Nothing after the line with "subtotal: 2574.00 -> 2399.00" belongs in the copy; extract the lines below from the top through that line, pictures left out.

__Information__:
# # # # #

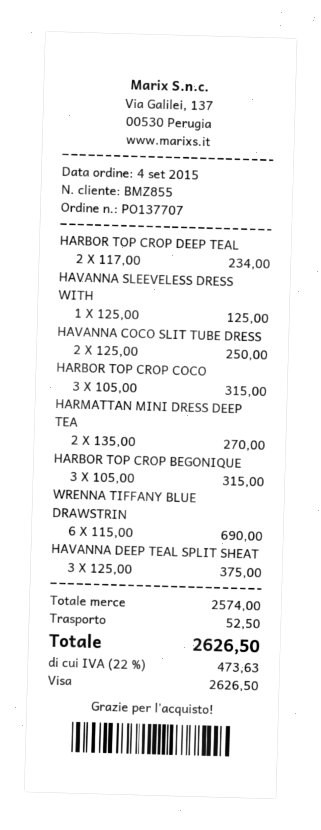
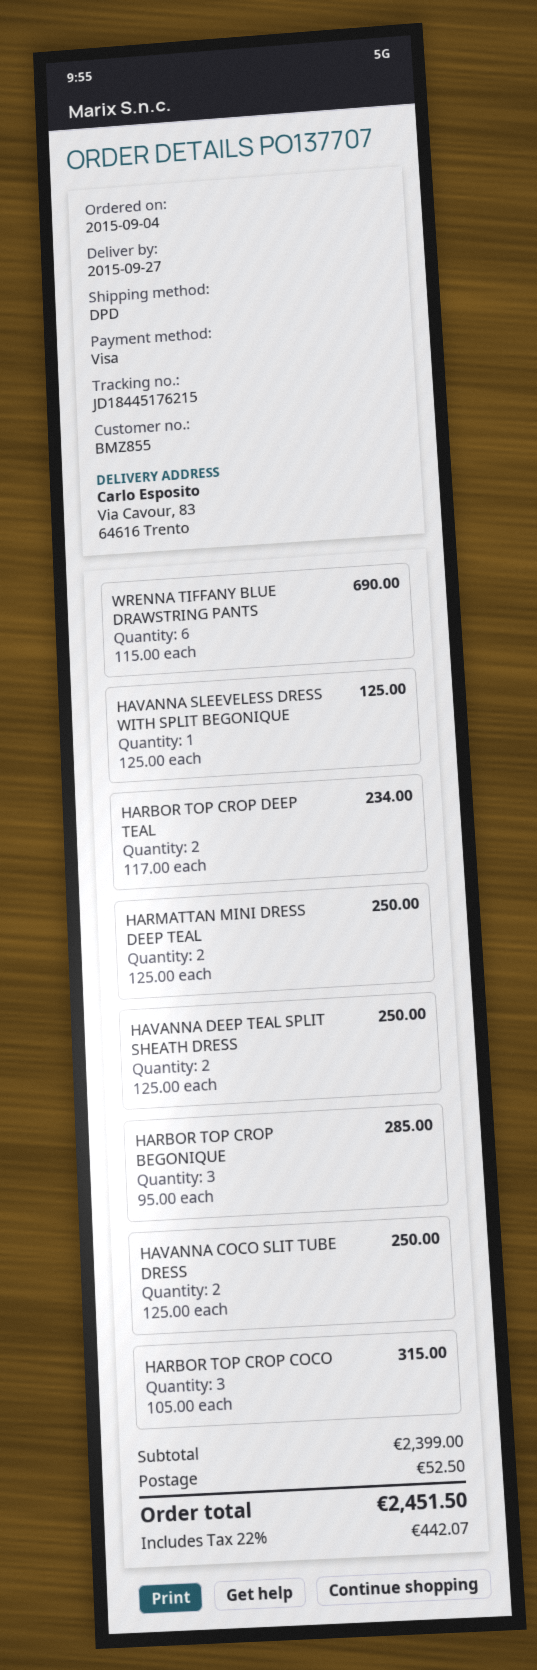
HARMATTAN MINI DRESS DEEP TEA: 2 x 135.00 = 270.00 -> 2 x 125.00 = 250.00
HARBOR TOP CROP BEGONIQUE: 3 x 105.00 = 315.00 -> 3 x 95.00 = 285.00
HAVANNA DEEP TEAL SPLIT SHEAT: 3 x 125.00 = 375.00 -> 2 x 125.00 = 250.00
subtotal: 2574.00 -> 2399.00
tax: 22% = 473.63 -> 22% = 442.07
total: 2626.50 -> 2451.50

# # # # #

__Answer space__:
HARMATTAN MINI DRESS DEEP TEA: 2 x 135.00 = 270.00 -> 2 x 125.00 = 250.00
HARBOR TOP CROP BEGONIQUE: 3 x 105.00 = 315.00 -> 3 x 95.00 = 285.00
HAVANNA DEEP TEAL SPLIT SHEAT: 3 x 125.00 = 375.00 -> 2 x 125.00 = 250.00
subtotal: 2574.00 -> 2399.00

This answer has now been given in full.